Tyrosine and phenylalanine
Restriction of these amino acids has been reported to suppress melanoma growth in tissue cultures and rodents (Ogilvie & Marks 2000).
Arginine
Adding arginine to total parenteral nutrition solutions decreases tumour growth and metastatic rate in rodent cancer models. Arginine is an essential amino acid for cats and conditionally essential for dogs. Arginine given in large doses exerts numerous beneficial effects on the immune system, particularly on thymus-dependent and T-cell-dependent immune reactions. Arginine should comprise >2% of the dry matter of the food (Ogilvie & Marks 2000).
Glutamine
Glutamine is an essential precursor to nucleotide biosynthesis and is the most important oxidative fuel for enterocytes (Ogilvie & Marks 2000).
Vitamins
Retinoids
The synthetic retinoids isotretinoin and etretinate (vitamin A derivatives) have been therapeutic in some dogs with intracutaneous cornifying epitheliomas, other benign skin tumours, cutaneous lymphoma, solar-induced squamous cell carcinoma and associated preneoplastic lesions. The retinoids promote cellular differentiation and may enhance the susceptibility of neoplastic cells to chemotherapy and radiation therapy (Ogilvie & Marks 2000).
Vitamin C
Vitamin C may be therapeutic as an antioxidant, as well as an inhibitor of nitrosation reactions (nitrosamines have carcinogenic capabilities), and for overcoming drug resistance (e.g. vincristine) in some cancer cells. However, few direct data exist proving its efficacy (Ogilvie & Marks 2000).
Vitamin E
Vitamin E (α-tocopherol) is an antioxidant (free radical scavenger) with a broad capacity to inhibit mammary tumour carcinogenesis and colon carcinogenesis in rodents.
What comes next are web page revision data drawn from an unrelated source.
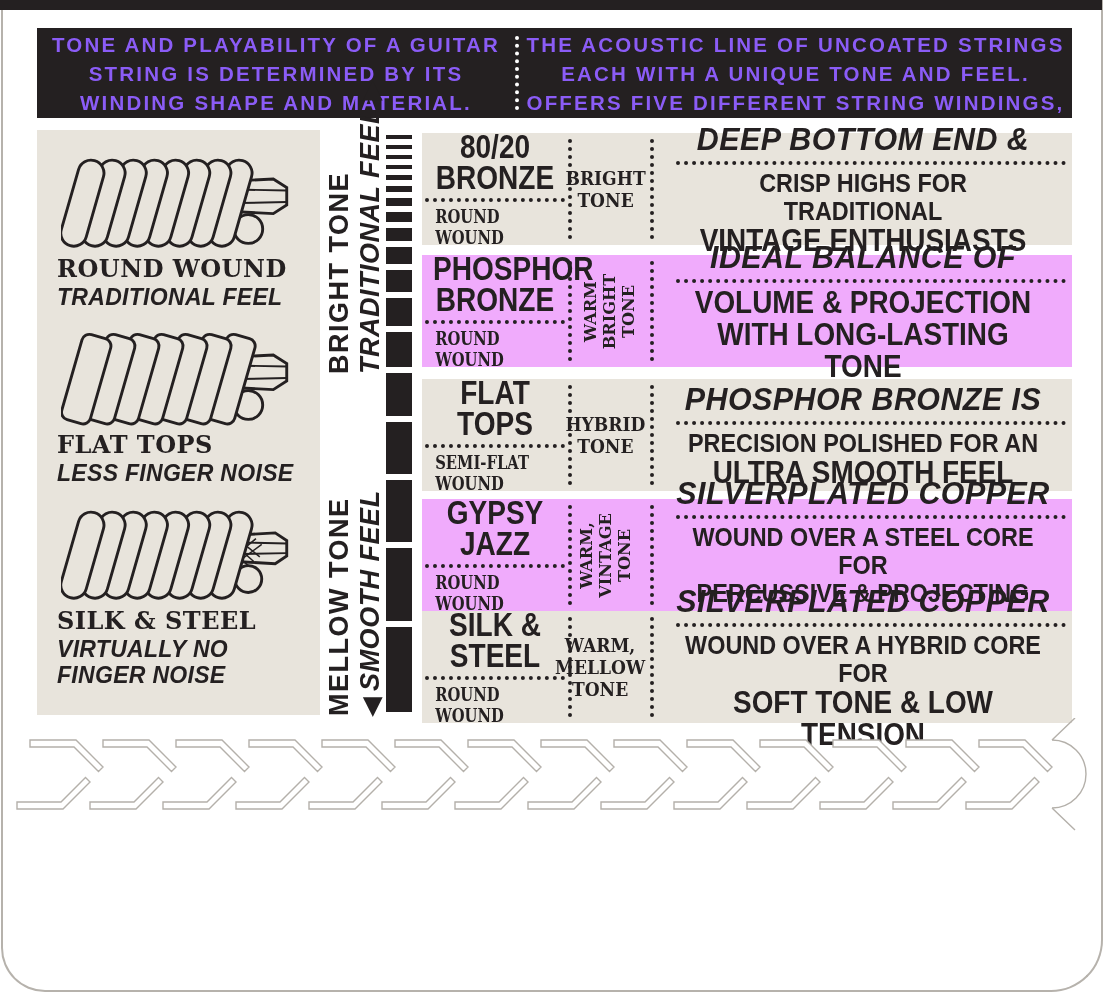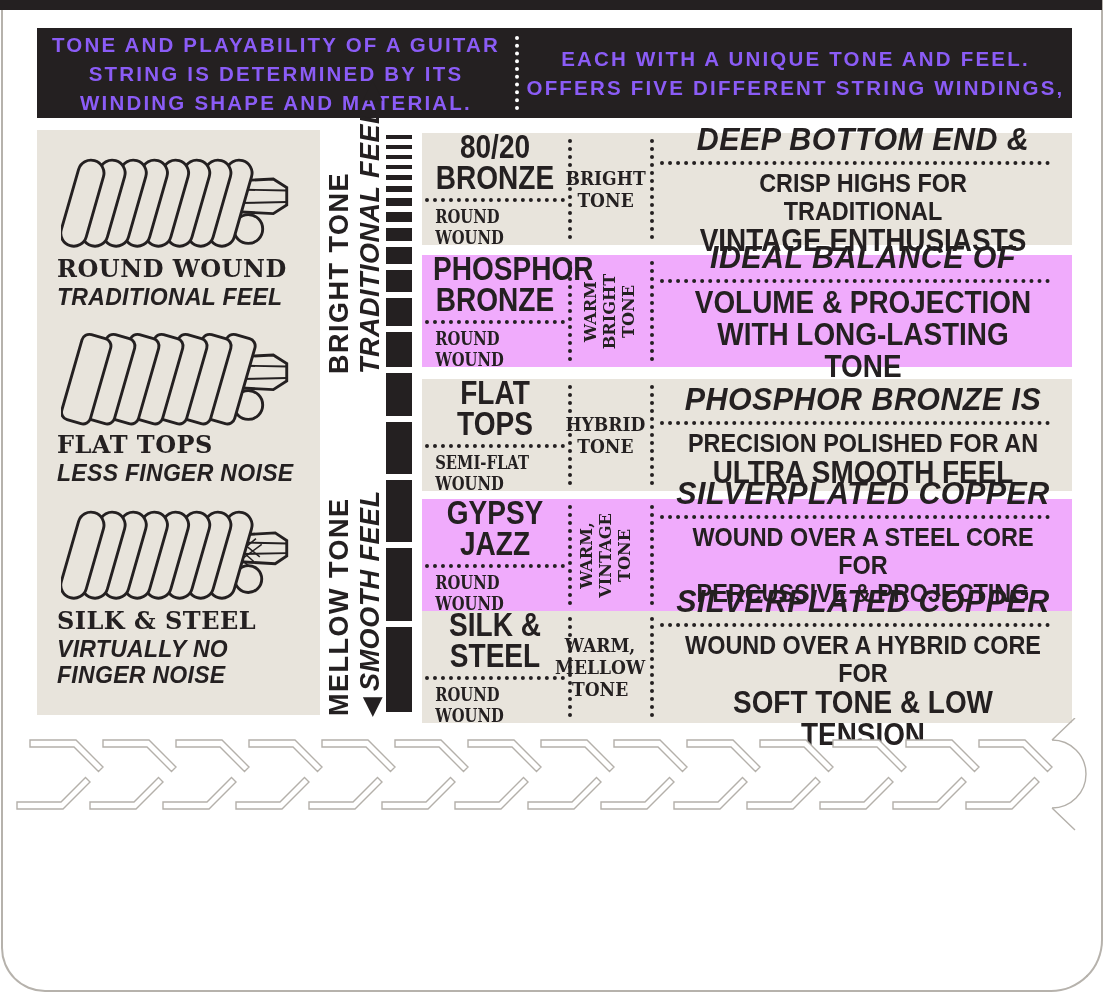--- a/index.html
+++ b/index.html
@@ -35,21 +35,21 @@
   .arrow{font-size:24px;font-style:normal;letter-spacing:0;}
   .scalebar{position:absolute;left:386px;top:135px;width:26px;height:580px;}
   .scalebar .seg{width:100%;background:#242021;margin-bottom:6px;}
 
   
   .srow{position:absolute;left:422px;width:650px;height:112px;display:flex;align-items:stretch;}
   .bg-beige{background:#e8e4dc;}
   .bg-white{background:#f0abfc;}
   .c1{width:146px;display:flex;flex-direction:column;justify-content:center;align-items:center;}
   .c2{width:78px;display:flex;justify-content:flex-end;align-items:center;}
-  .c3{flex:1;display:flex;flex-direction:column;justify-content:center;align-items:flex-start;padding:0 6px;}
+  .c3{flex:1;display:flex;flex-direction:column;justify-content:center;align-items:flex-end;padding:0 6px;}
   .vdot{width:0;border-left:4px dotted #242021;margin:6px 0;}
   .nm{width:100%;text-align:center;font-weight:bold;font-size:33px;line-height:31px;
       transform:scaleX(.85);}
   .dotline{border-bottom:4px dotted #242021;margin:5px 0 4px 0;}
   .c1 .dotline{width:140px;}
   .c3 .dotline{width:96%;}
   .wind{font-family:"DejaVu Serif",serif;font-weight:bold;font-size:18px;transform:scaleX(.82);}
   .tone{font-family:"DejaVu Serif",serif;font-weight:bold;font-size:19px;line-height:22px;
         text-align:center;transform:scaleX(.9);}
   .tone-rot{font-family:"DejaVu Serif",serif;font-weight:bold;font-size:17px;line-height:19px;
@@ -77,20 +77,21 @@
   <div class="topbar"></div>
 
   <div class="headers">
     <div class="hcell hleft">
       <div>TONE AND PLAYABILITY OF A GUITAR</div>
       <div>STRING IS DETERMINED BY ITS</div>
       <div>WINDING SHAPE AND MATERIAL.</div>
     </div>
     <div class="hdivider"></div>
     <div class="hcell hright">
+      <div>THE ACOUSTIC LINE OF UNCOATED STRINGS</div>
       <div>EACH WITH A UNIQUE TONE AND FEEL.</div>
       <div>OFFERS FIVE DIFFERENT STRING WINDINGS,</div>
     </div>
   </div>
 
   <div class="panel">
 
     <div class="witem">
       <svg width="238" height="100" viewBox="0 0 238 104">
         <path class="ink" d="M178 28 L216 26 L230 35 L230 53 L216 62 L178 60 Z"></path>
Vitamin E may normalize the immune system by interacting with macrophages and T lymphocytes to inhibit retroviral-induced infections and retroviral-induced tumorigenesis (Ogilvie & Marks 2000).
Minerals
Selenium
Low selenium levels have been observed in humans with GI cancer. In rodents, dietary supplementation with selenium inhibits colon, mammary gland and stomach carcinogenesis (Ogilvie & Marks 2000).
Iron
Mice with low levels of iron have slower tumour growth than those with normal iron levels. Lung, colon, bladder and oesophageal cancer in people have been highly correlated with increased serum iron levels and increased transferrin saturation (Ogilvie & Marks 2000).
Zinc
Low levels of zinc in blood and diseased tissue have been observed in human oesophageal, pancreatic and bronchial cancer. Zinc deficiency enhances carcinogenesis in rodents (Ogilvie & Marks 2000).
Novel foods
Soybean-derived Bowman-Birk inhibitor
This can inhibit carcinogenesis in vivo and in vitro, and is also associated with increased intestinal integrity in cats given methotrexate (Ogilvie & Marks 2000).
Garlic
Epidemiological studies correlate high garlic consumption with reduced cancer risk, although no studies demonstrate the safety or effectiveness of garlic for prevention or treatment of cancer in dogs, cats or people. There is evidence that garlic has activity against cultured human breast cancer and melanoma cells, without harming normal cells (Ogilvie & Marks 2000).